You can then use the following code
from transformers import AutoModelForCausalLM, AutoTokenizer, pipeline
model_name_or_path = "TheBloke/storytime-13B-GPTQ"
# To use a different branch, change revision
# For example: revision="gptq-4-32g-actorder_True"
model = AutoModelForCausalLM.from_pretrained(model_name_or_path,
device_map="auto",
trust_remote_code=False,
revision="main")
tokenizer = AutoTokenizer.from_pretrained(model_name_or_path, use_fast=True)
# Create a text generation pipeline
generate_text = pipeline('text-generation',
model=model,
tokenizer=tokenizer,
device_map="auto")
# Generate text
prompt = "Once upon a time"
output = generate_text(prompt, max_length=200, num_return_sequences=1)
print(output[0]['generated_text'])
📚 Documentation
Model Information
- Model creator: Charles Goddard
- Original model: Storytime 13B
Repositories available
- AWQ model(s) for GPU inference.
- GPTQ models for GPU inference, with multiple quantisation parameter options.
- 2, 3, 4, 5, 6 and 8 - bit GGUF models for CPU+GPU inference
- Charles Goddard's original unquantised fp16 model in pytorch format, for GPU inference and for further conversions
Prompt template: Alpaca
Below is an instruction that describes a task. Write a response that appropriately completes the request.
### Instruction:
{prompt}
### Response:
Provided files, and GPTQ parameters
Multiple quantisation parameters are provided, to allow you to choose the best one for your hardware and requirements.
Each separate quant is in a different branch. See below for instructions on fetching from different branches.
All recent GPTQ files are made with AutoGPTQ, and all files in non - main branches are made with AutoGPTQ. Files in the main
branch which were uploaded before August 2023 were made with GPTQ - for - LLaMa.
Explanation of GPTQ parameters
- Bits: The bit size of the quantised model.
- GS: GPTQ group size. Higher numbers use less VRAM, but have lower quantisation accuracy. "None" is the lowest possible value.
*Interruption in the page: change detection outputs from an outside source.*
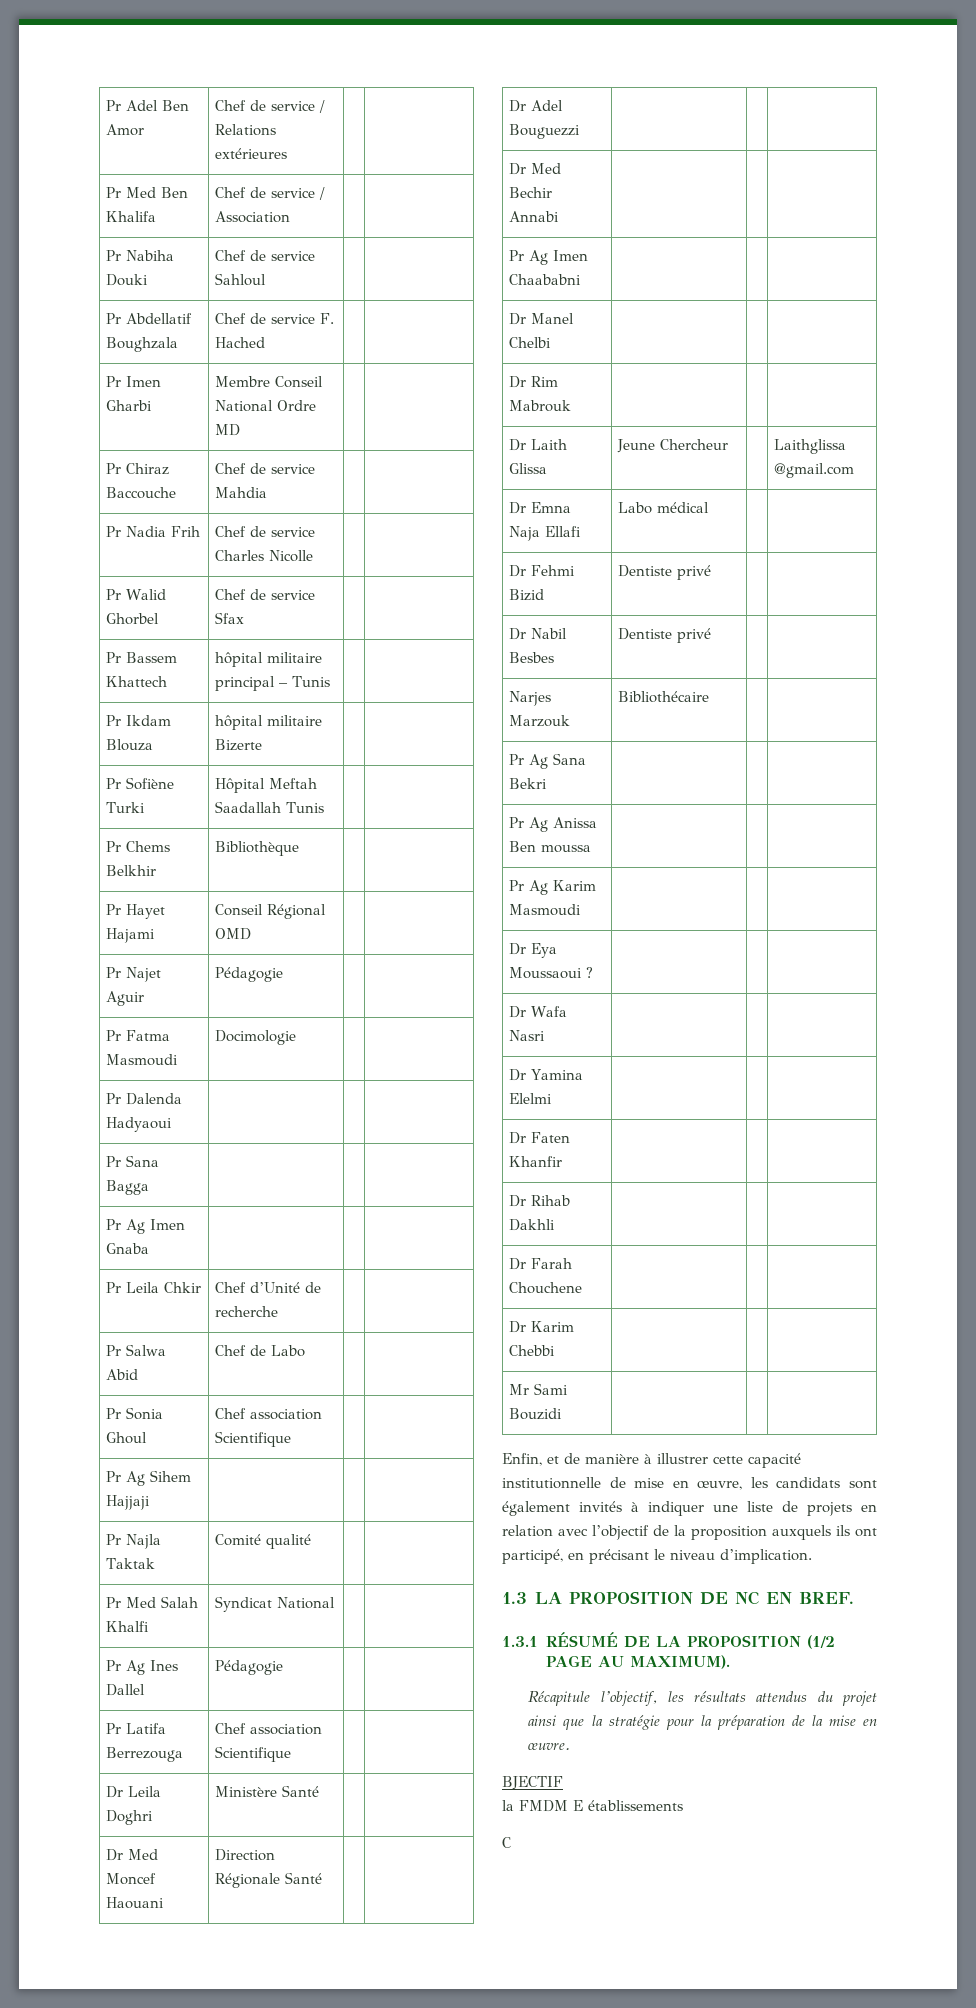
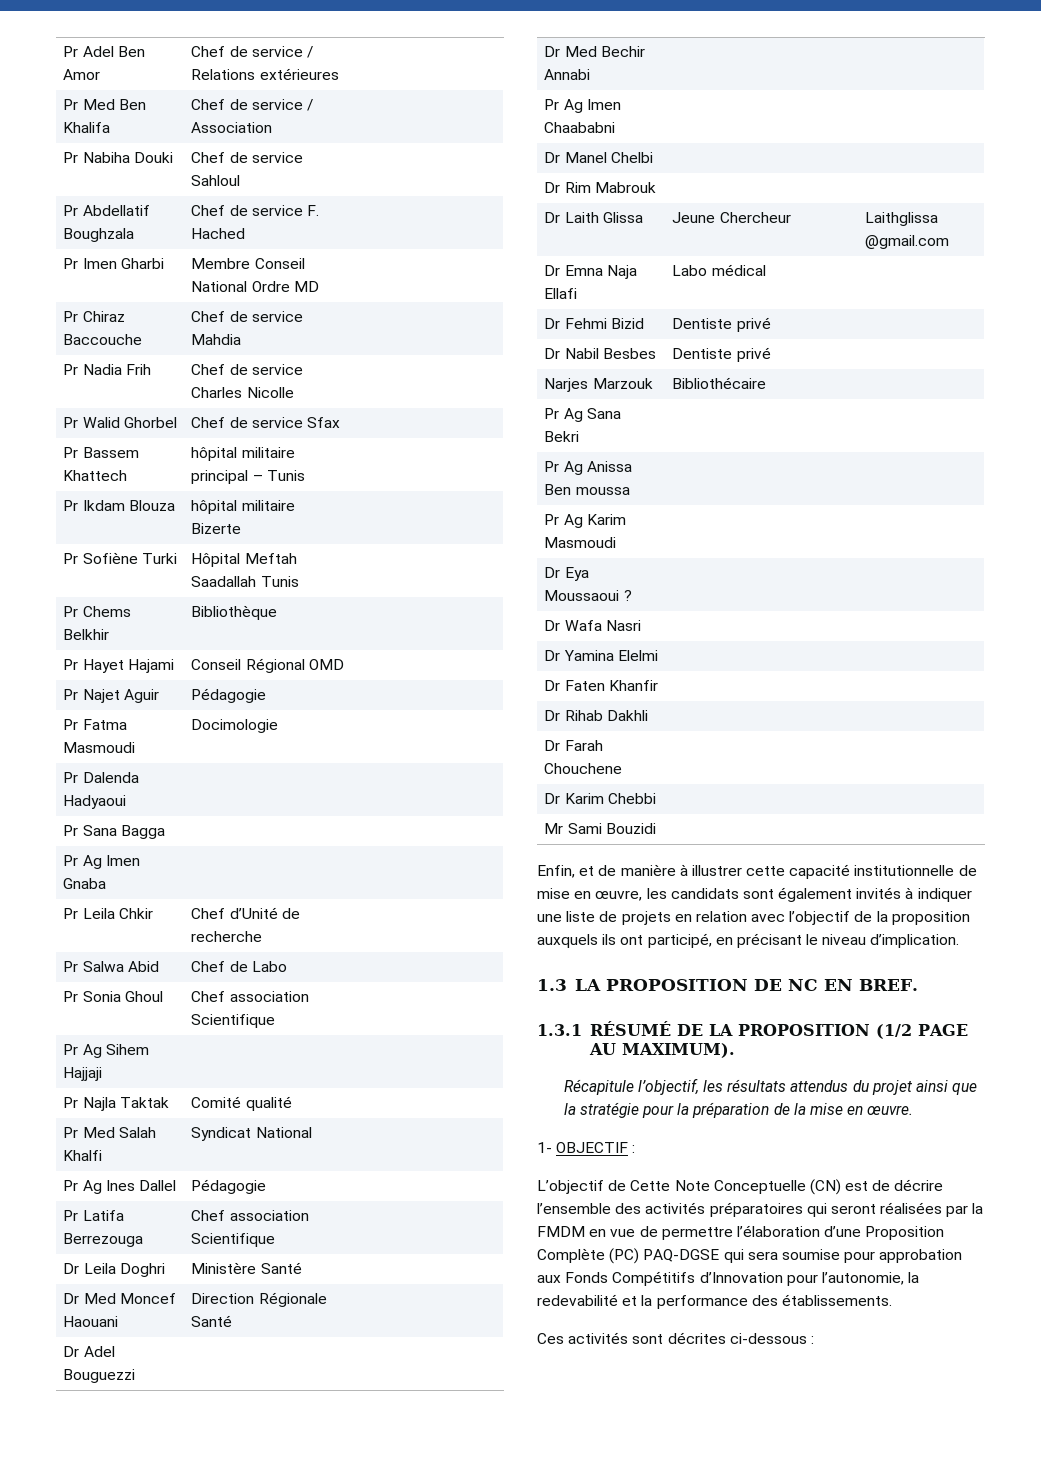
- BJECTIF
- la FMDM E établissements
- C
+ 1- OBJECTIF :
+ L’objectif de Cette Note Conceptuelle (CN) est de décrire l’ensemble des activités préparatoires qui seront réalisées par la FMDM en vue de permettre l’élaboration d’une Proposition Complète (PC) PAQ-DGSE qui sera soumise pour approbation aux Fonds Compétitifs d’Innovation pour l’autonomie, la redevabilité et la performance des établissements.
+ Ces activités sont décrites ci-dessous :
- Act Order: True or False. Also known as
desc_act
. True results in better quantisation accuracy. Some GPTQ clients have had issues with models that use Act Order plus Group Size, but this is generally resolved now. - Damp %: A GPTQ parameter that affects how samples are processed for quantisation. 0.01 is default, but 0.1 results in slightly better accuracy.
- GPTQ dataset: The calibration dataset used during quantisation. Using a dataset more appropriate to the model's training can improve quantisation accuracy. Note that the GPTQ calibration dataset is not the same as the dataset used to train the model - please refer to the original model repo for details of the training dataset(s).
- Sequence Length: The length of the dataset sequences used for quantisation. Ideally this is the same as the model sequence length. For some very long sequence models (16+K), a lower sequence length may have to be used. Note that a lower sequence length does not limit the sequence length of the quantised model. It only impacts the quantisation accuracy on longer inference sequences.
- ExLlama Compatibility: Whether this file can be loaded with ExLlama, which currently only supports Llama models in 4 - bit.
Branch | Bits | GS | Act Order | Damp % | GPTQ Dataset | Seq Len | Size | ExLlama | Desc |
---|---|---|---|---|---|---|---|---|---|
main | 4 | 128 | Yes | 0.1 | wikitext | 4096 | 7.26 GB | Yes | 4 - bit, with Act Order and group size 128g. Uses even less VRAM than 64g, but with slightly lower accuracy. |
gptq-4-32g-actorder_True | 4 | 32 | Yes | 0.1 | wikitext | 4096 | 8.00 GB | Yes | 4 - bit, with Act Order and group size 32g. Gives highest possible inference quality, with maximum VRAM usage. |
gptq-8--1g-actorder_True | 8 | None | Yes | 0.1 | wikitext | 4096 | 13.36 GB | No | 8 - bit, with Act Order. No group size, to lower VRAM requirements. |
gptq-8-128g-actorder_True | 8 | 128 | Yes | 0.1 | wikitext | 4096 | 13.65 GB | No | 8 - bit, with group size 128g for higher inference quality and with Act Order for even higher accuracy. |
gptq-8-32g-actorder_True | 8 | 32 | Yes | 0.1 | wikitext | 4096 | 14.54 GB | No | 8 - bit, with group size 32g and Act Order for maximum inference quality. |
gptq-4-64g-actorder_True | 4 | 64 | Yes | 0.1 | wikitext | 4096 | 7.51 GB | Yes | 4 - bit, with Act Order and group size 64g. Uses less VRAM than 32g, but with slightly lower accuracy. |
📄 License
The model is under the Llama 2 license.